11 February 2008

Regurgitator

Regurgitator
Warner, 1994

For the last ten years I have kept a sticker promoting one of Regurgitator's concerts in Newcastle – on the 23rd of July, 1998 – that was given to me by a dear friend. It has a little devilish-looking dude with horns on his head wearing a shirt and tie and offering his arms out to the names of Regurgitator and Tism, which are spelt out up the top in multi-coloured capital letters like the signage of a strip joint. When I decided to write about the band, I couldn't find the damn thing. I went rummaging through boxes of letters from old girlfriends and wads of ticket stubs wrapped in rubber bands without any luck. I couldn't even remember the last time I'd seen it. Eventually, I found it about ten centimetres from where I'd started – under a mess of papers stacked next to my glass of wine and laptop.

For some people the soundtrack to Australia in the 1990s was You Am I, or Silverchair, or Paul Kelly. For me it was Regurgitator. The band formed in 1993 after – according to bassist Ben Ely – he saw future singer Quan Yeomans high as a kite at a hippy party outside the Sunshine Coast in Queensland licking the leaves on trees. Yeomans didn't usually spend his time in outer-space, however. He had been extremely disturbed by the inequalities of global economics during a trip to the World Economic Forum in South America one year earlier and was radically politicised by the experience. Which made it all the stranger when the band signed to a major label before having released anything.

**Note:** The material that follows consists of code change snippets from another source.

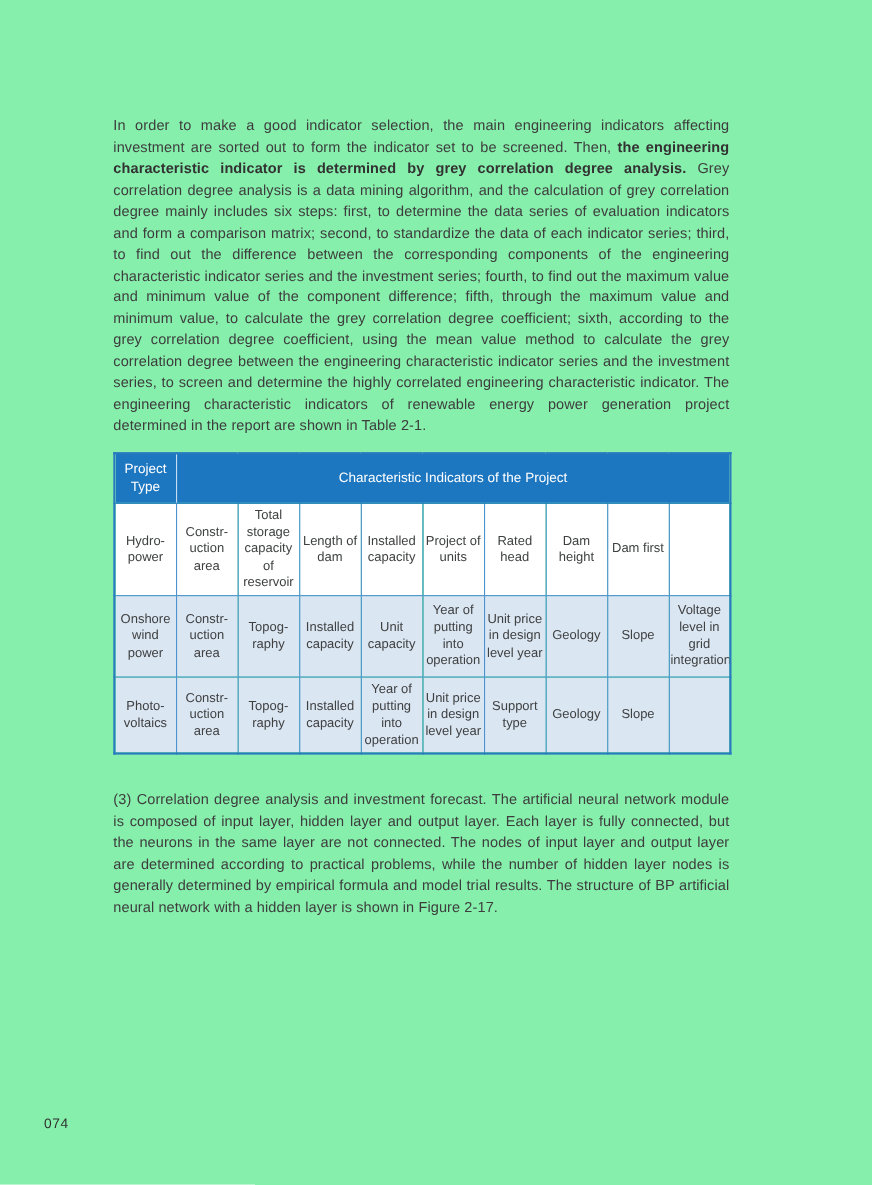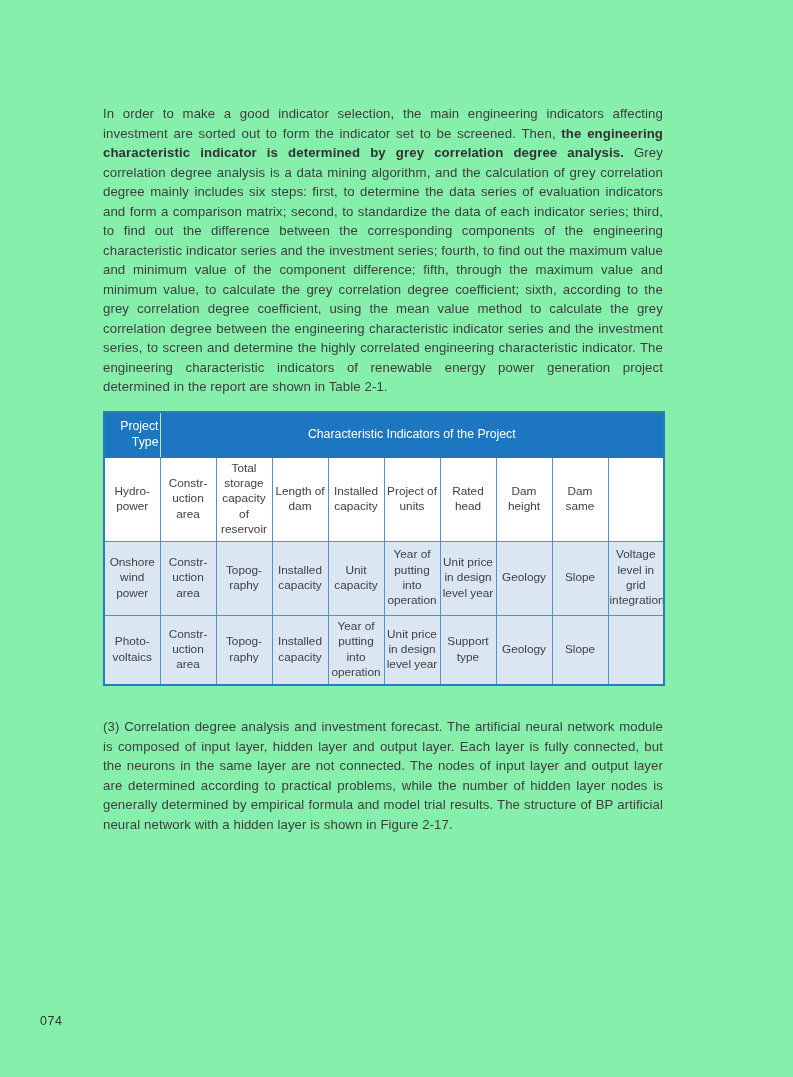"Project Type" table.indicators thead th.first { text-align: right -> none }
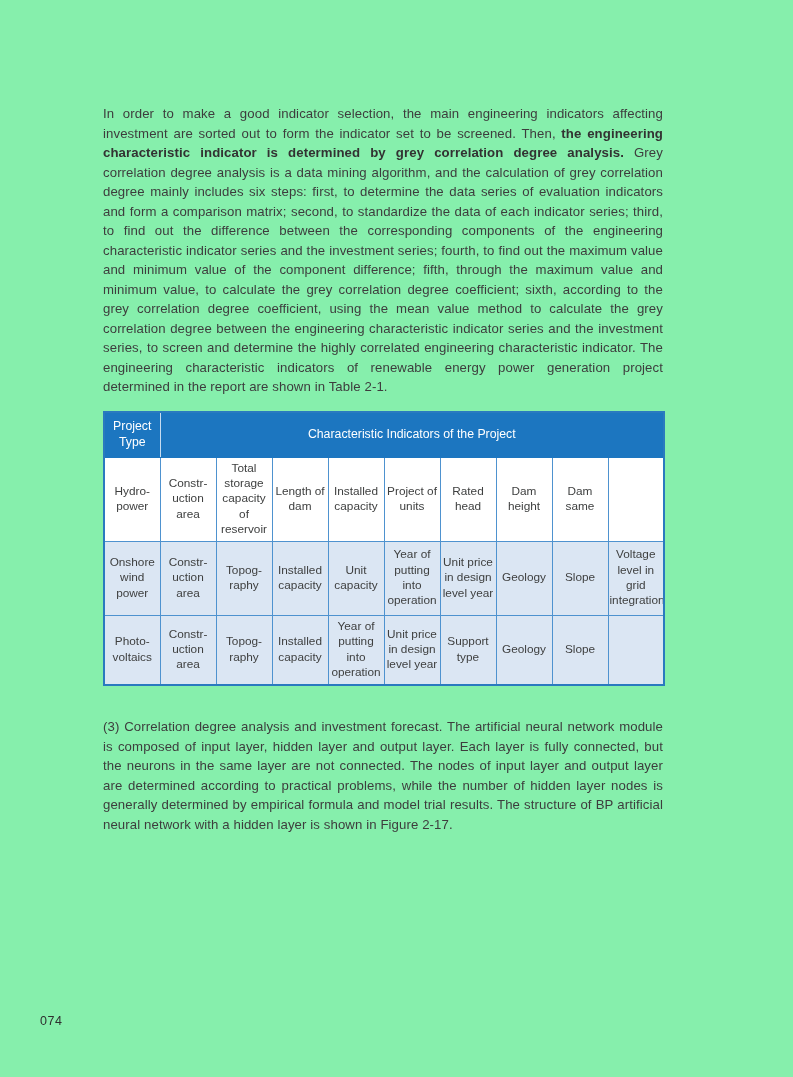"Dam same" td { text: same -> first }
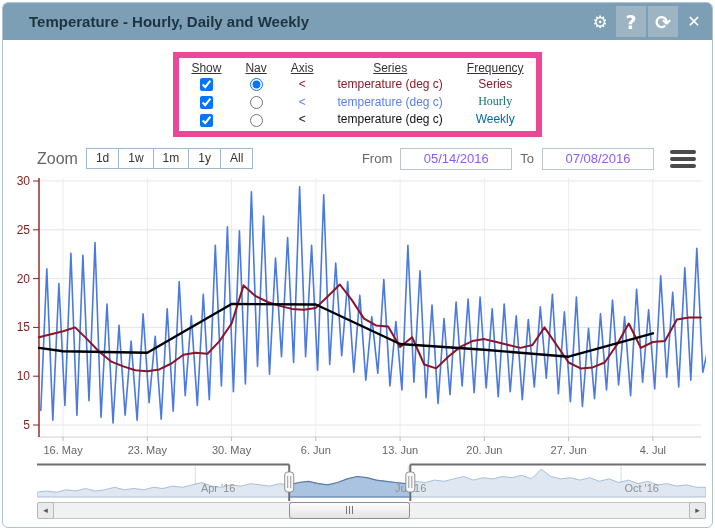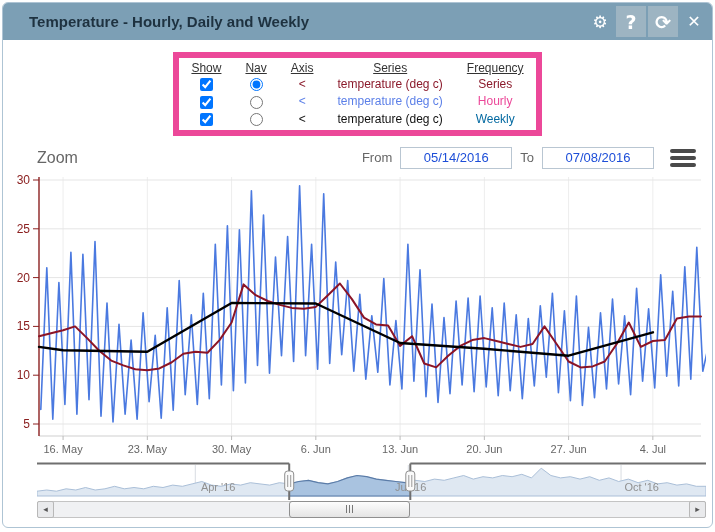"Hourly" span { color: #ec4899 -> #0f766e; font-family: none -> Liberation Serif, serif }
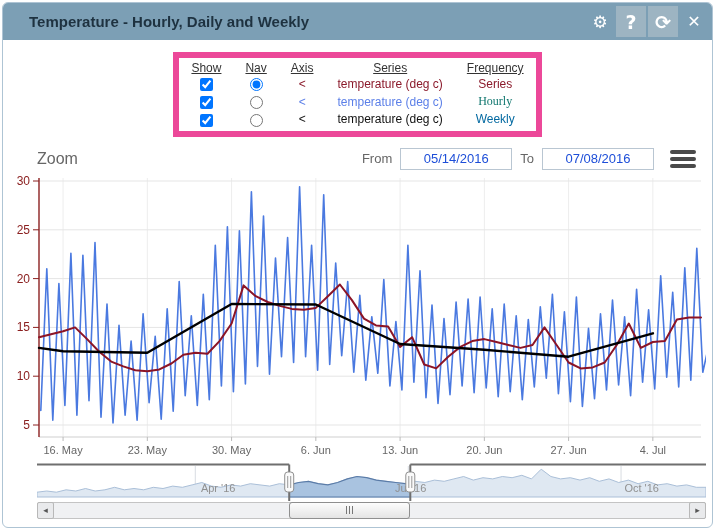"1d" div.zoom-buttons { html: none -> <div> <button>1d</button> <button>1w</button> <button>1m</button> <button>1y</button> <button>All</button> </div> }
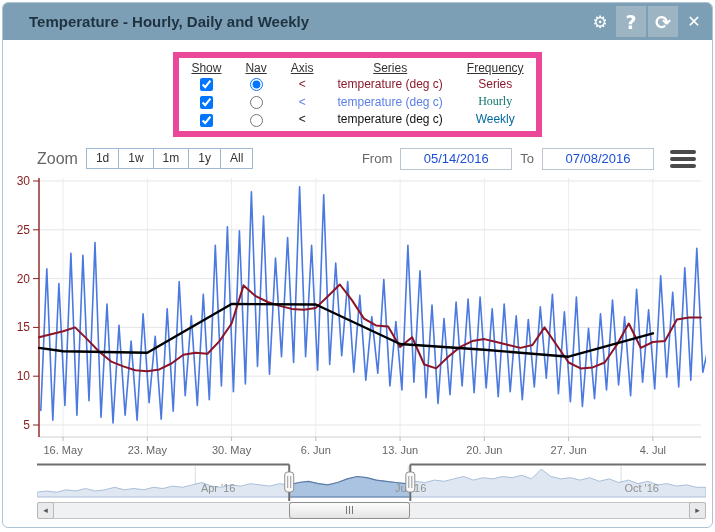"05/14/2016" .date-input { color: #1d4ed8 -> #8b5cf6 }
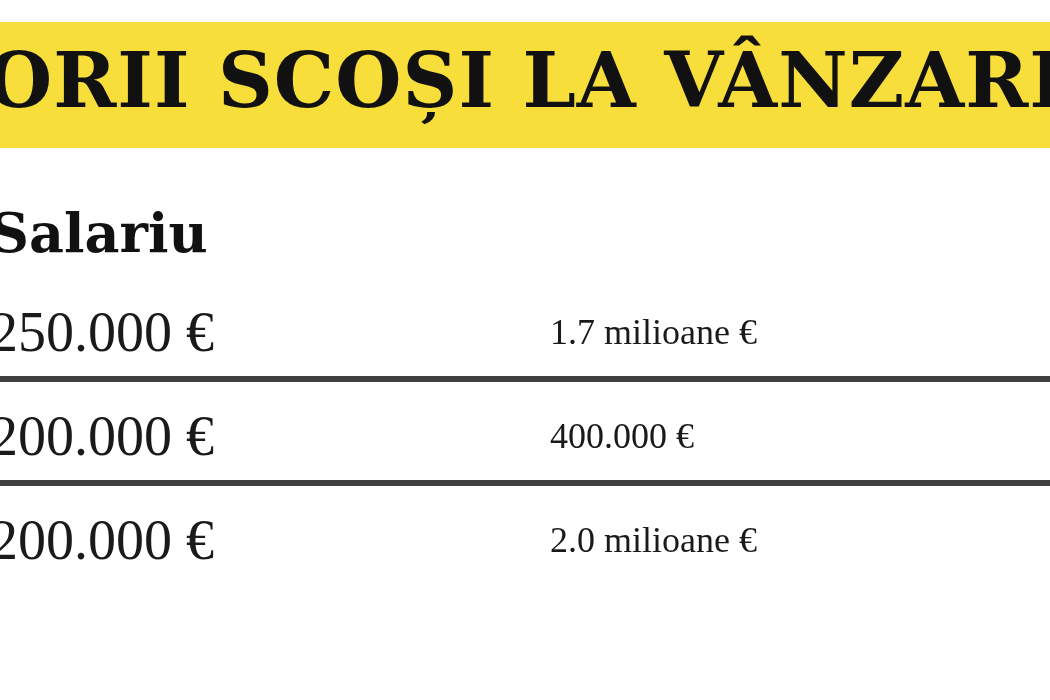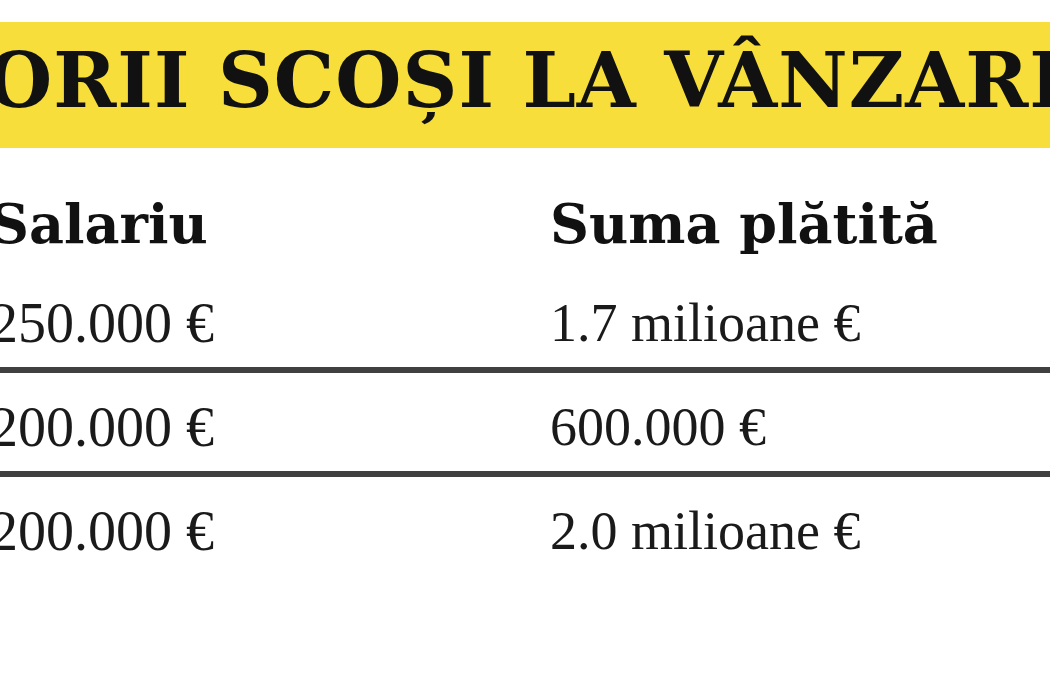"Salariu" .table { top: 147px -> 156px }
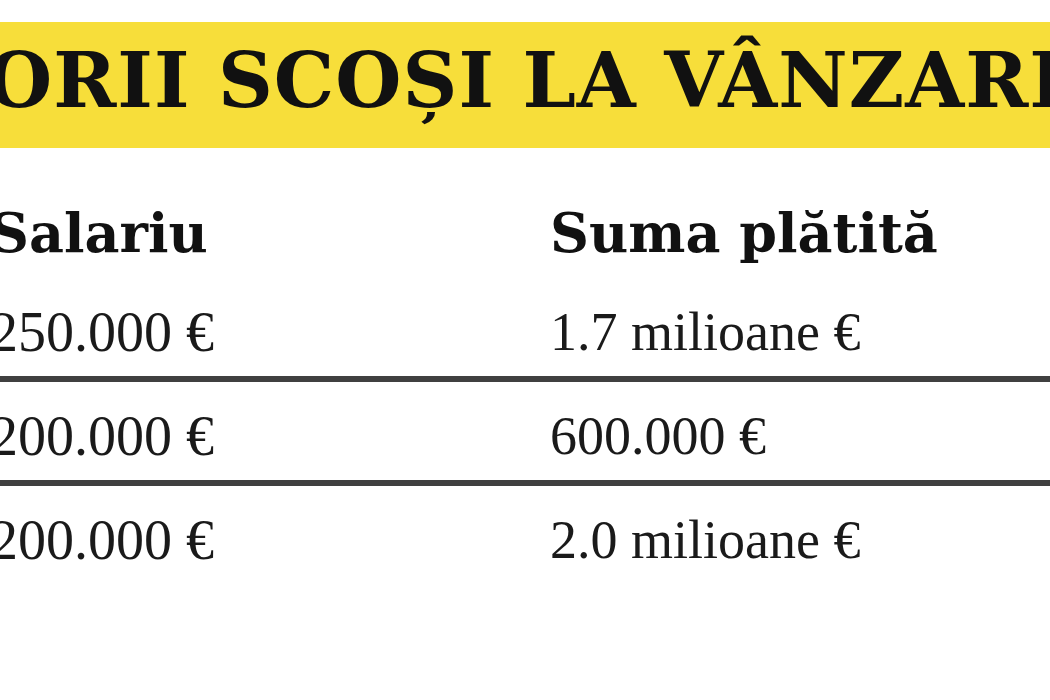"Suma plătită" div.cell { html: <div>Suma plătită</div> -> none }
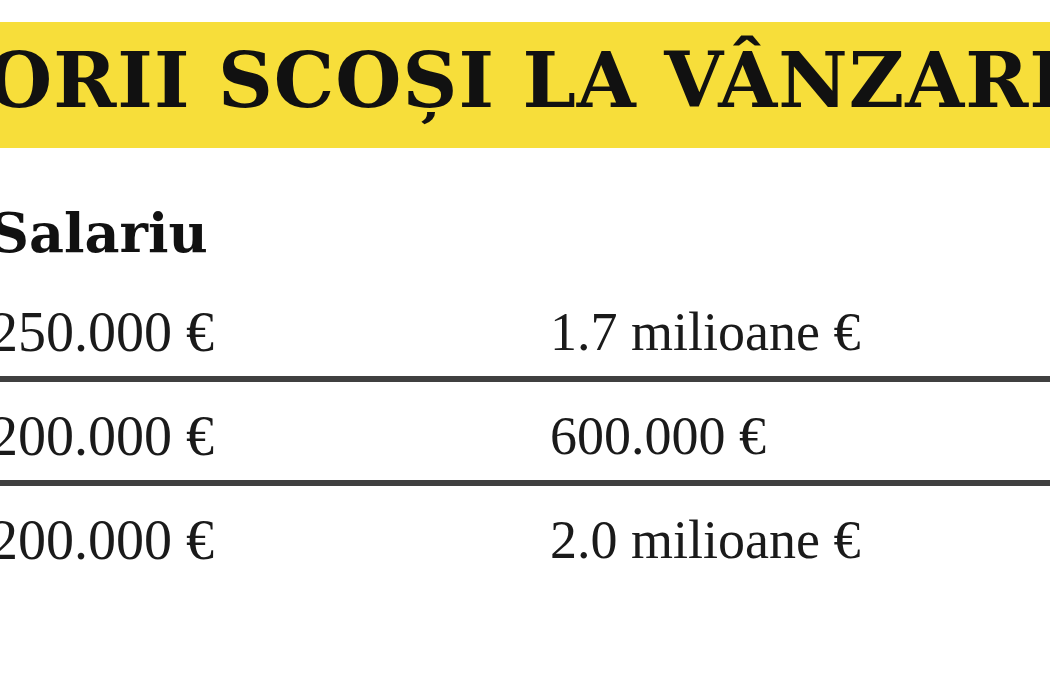"1.7 milioane €" .data .col-2 { font-size: 54px -> 36px }
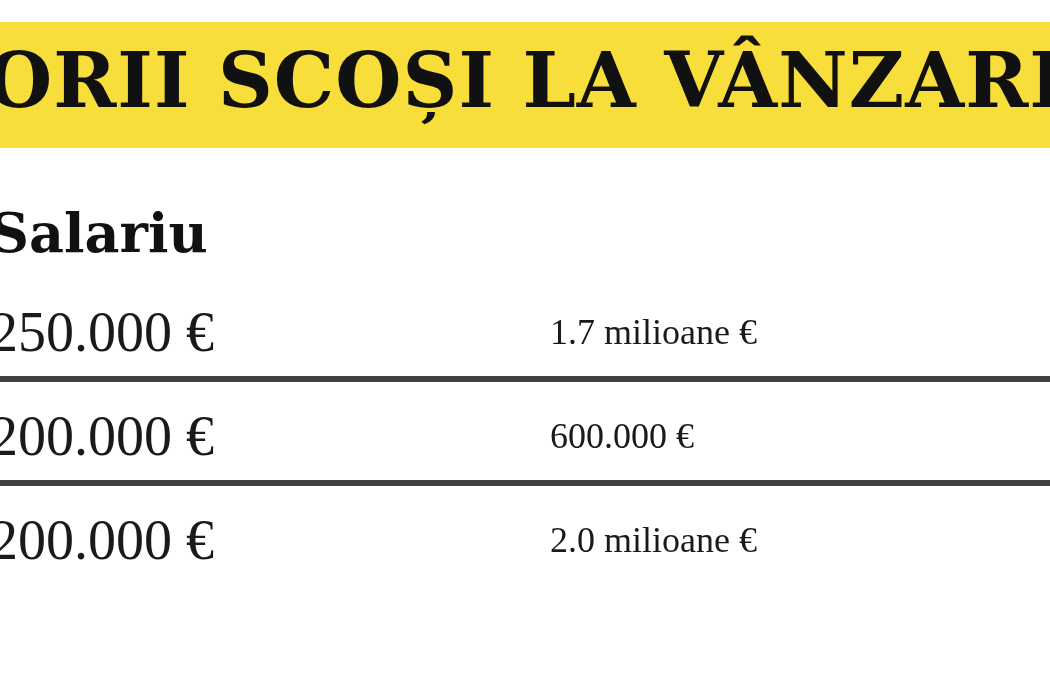"600.000 €" div.cell { text: 600.000 -> 400.000 }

"What the fuck is that piece of shit?" asked the head of Warner Australia after seeing the band's first offering, a bone-crushing stoner song called 'Like It Like That' set to a cheap film clip shot in a shower. To make matters worse, the band had emblazoned the Warner logo on the back of their debut EP as a passive-aggressive taunt. The logo was removed before the record went to print, but it was replaced by a shot of a hamburger on the front – a reference to the mass-production of music and the first blow in what would become a long campaign of mud-slinging against their label, fans and life in general. After sending this column to my editor, I am finally going to peel off that sticker and put it on my laptop.